Show every line in the records below that contains the word "https".

[EXTRACTED MATERIAL Boundary: Start]

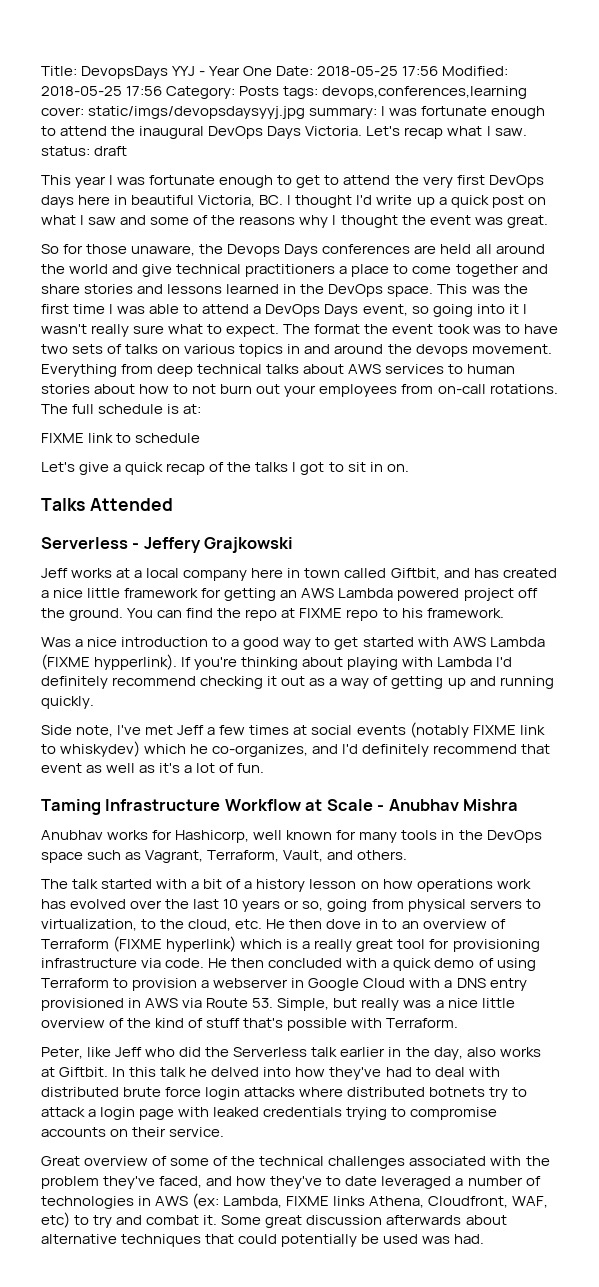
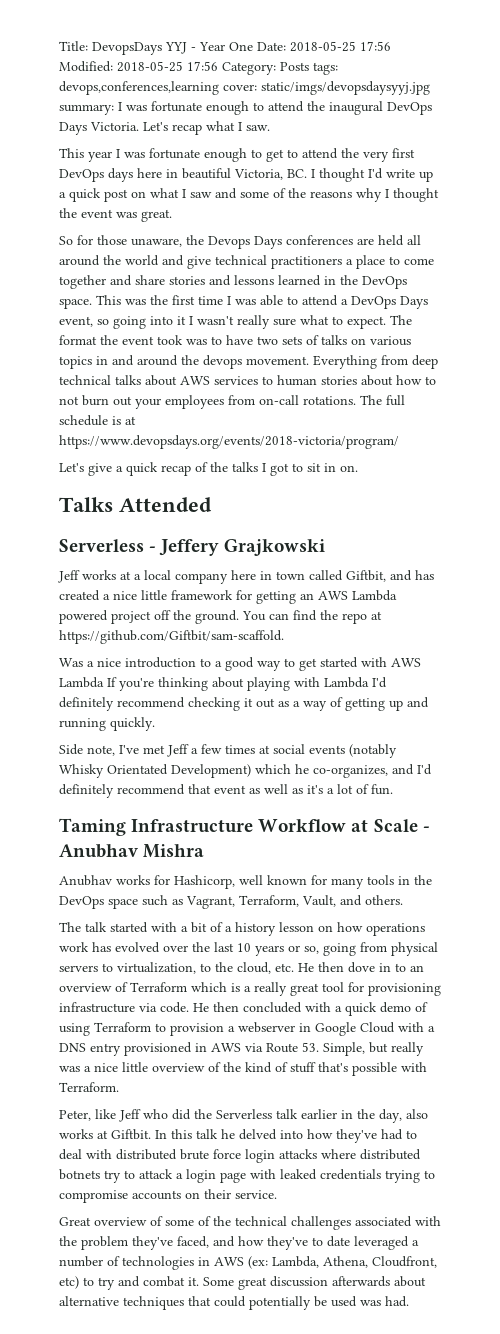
[41,146,128,156] status: draft -> (270, 128) none
[183,404,202,414] [41,433,201,443] at: // FIXME link to schedule -> [125,416,136,425] [59,435,399,449] at https://www.devopsdays.org/events/2018-victoria/program/
[299,608,504,621] FIXME repo to his framework. -> [59,630,284,644] https://github.com/Giftbit/sam-scaffold.
[41,654,178,670] (FIXME hypperlink). -> (104, 682) none
[472,725,545,735] [41,741,141,757] FIXME link to whiskydev) -> [59,764,251,778] Whisky Orientated Development)
[113,936,237,952] (FIXME hyperlink) -> (187, 987) none
[286,1196,366,1206] FIXME links -> (319, 1262) none
[512,1196,549,1208] WAF, -> (437, 1262) none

[EXTRACTED MATERIAL Boundary: End]

RESULT FOR THIS TASK:
[183,404,202,414] [41,433,201,443] at: // FIXME link to schedule -> [125,416,136,425] [59,435,399,449] at https://www.devopsdays.org/events/2018-victoria/program/
[299,608,504,621] FIXME repo to his framework. -> [59,630,284,644] https://github.com/Giftbit/sam-scaffold.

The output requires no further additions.